One can say that the issue of education in the field of IT is very important. The companies usually look for the programmers of two types. Those are the working hands, who can do the job entrusted to them, and the creative brain, who can generate new ideas, propose new approaches to the issues and to develop new directions for the projects. To work as a programmer of the first category, it can really be enough to attend a pair of institute courses and to read some relative books before bedtime. The second category is much more difficult... Actually, those people have to be the real experts and have the higher level of knowledge, but it must be wider than the one required for the work only.

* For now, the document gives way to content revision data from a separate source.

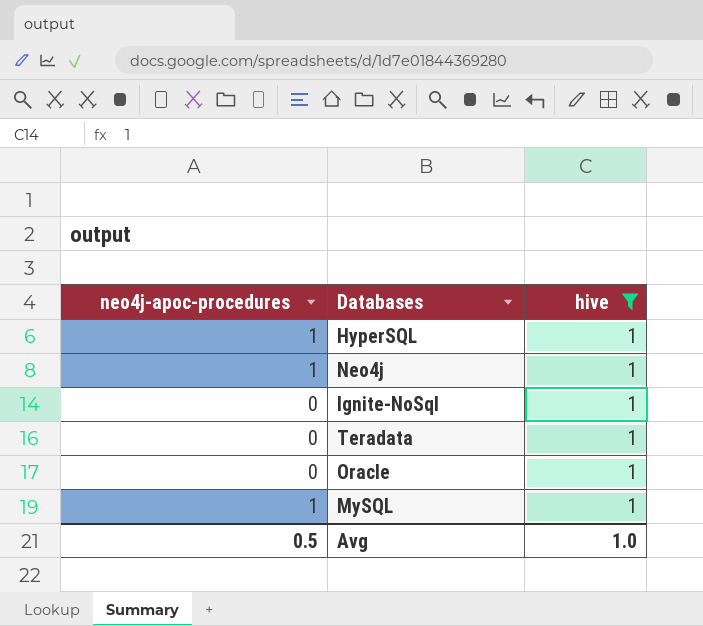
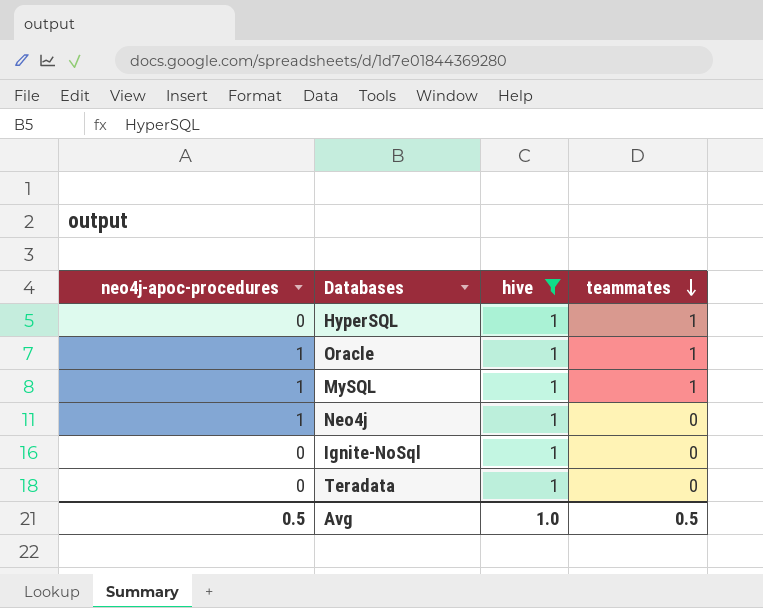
row order: none -> teammates descending
column teammates | position: none -> 4
HyperSQL | neo4j-apoc-procedures: 1 -> 0
Oracle | neo4j-apoc-procedures: 0 -> 1

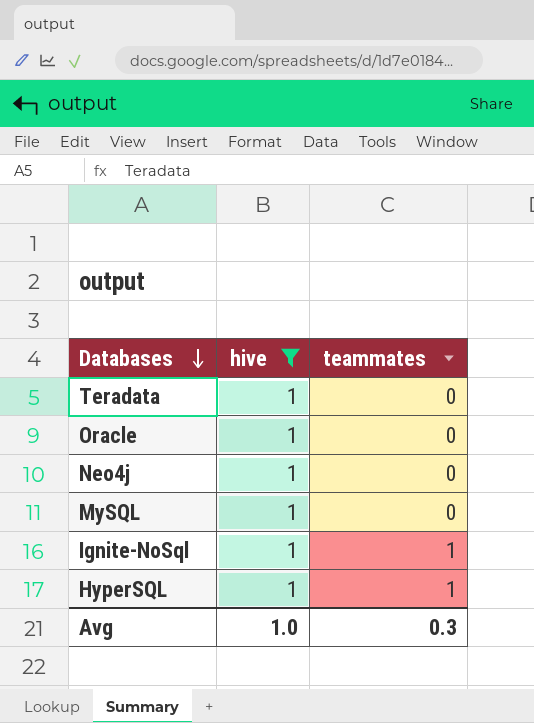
row order: teammates descending -> Databases descending
column neo4j-apoc-procedures | position: 1 -> none
Oracle | teammates: 1 -> 0
MySQL | teammates: 1 -> 0
Ignite-NoSql | teammates: 0 -> 1
Avg | teammates: 0.5 -> 0.3

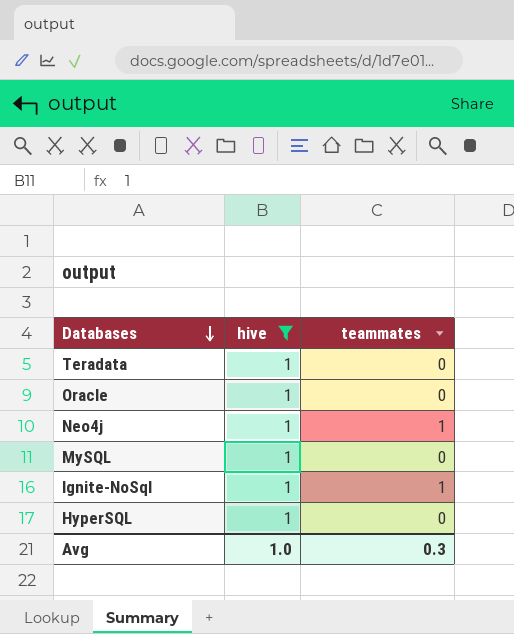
Neo4j | teammates: 0 -> 1
HyperSQL | teammates: 1 -> 0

Thus, if you are ready to work as a working hands programmer, you can get a job without special IT-education. Therefore, you have to cultivate your love for the subject, to develop self-organizational skills, the ability never to do things by halves and to self-learn rapidly. Well, and to convince the potential employer in your own utility.

However, to work as a creative brain the higher education at the good University is necessary. For example, education in the IT or applied mathematics spheres will be a great specialty for a future programmer. Without education, you are unlikely to become a serious programmer. Here are some of the suggested spheres you should be good at to become a programmer: data structures, discrete mathematics (graphs, disjunction conjunctions), functional logic programming (lambda functions and so forth.), matrix transformation, OOP programming (patterns), design (UML), the theory of algorithms (Turing machines, RAM-machine complexity classes), systems analysis, computer networks (OSI levels), system programming (flow processes, semaphores), the theory of databases (relational algebra, normalization, OLAP), artificial intelligence (neural networks, genetic algorithms).

Sounds not so easy, right? That list excludes the most interesting subjects such as analytic geometry, linear algebra, and probability theory of integral calculus. So, to become a successful programmer one needs to obtain a 5-10 years education.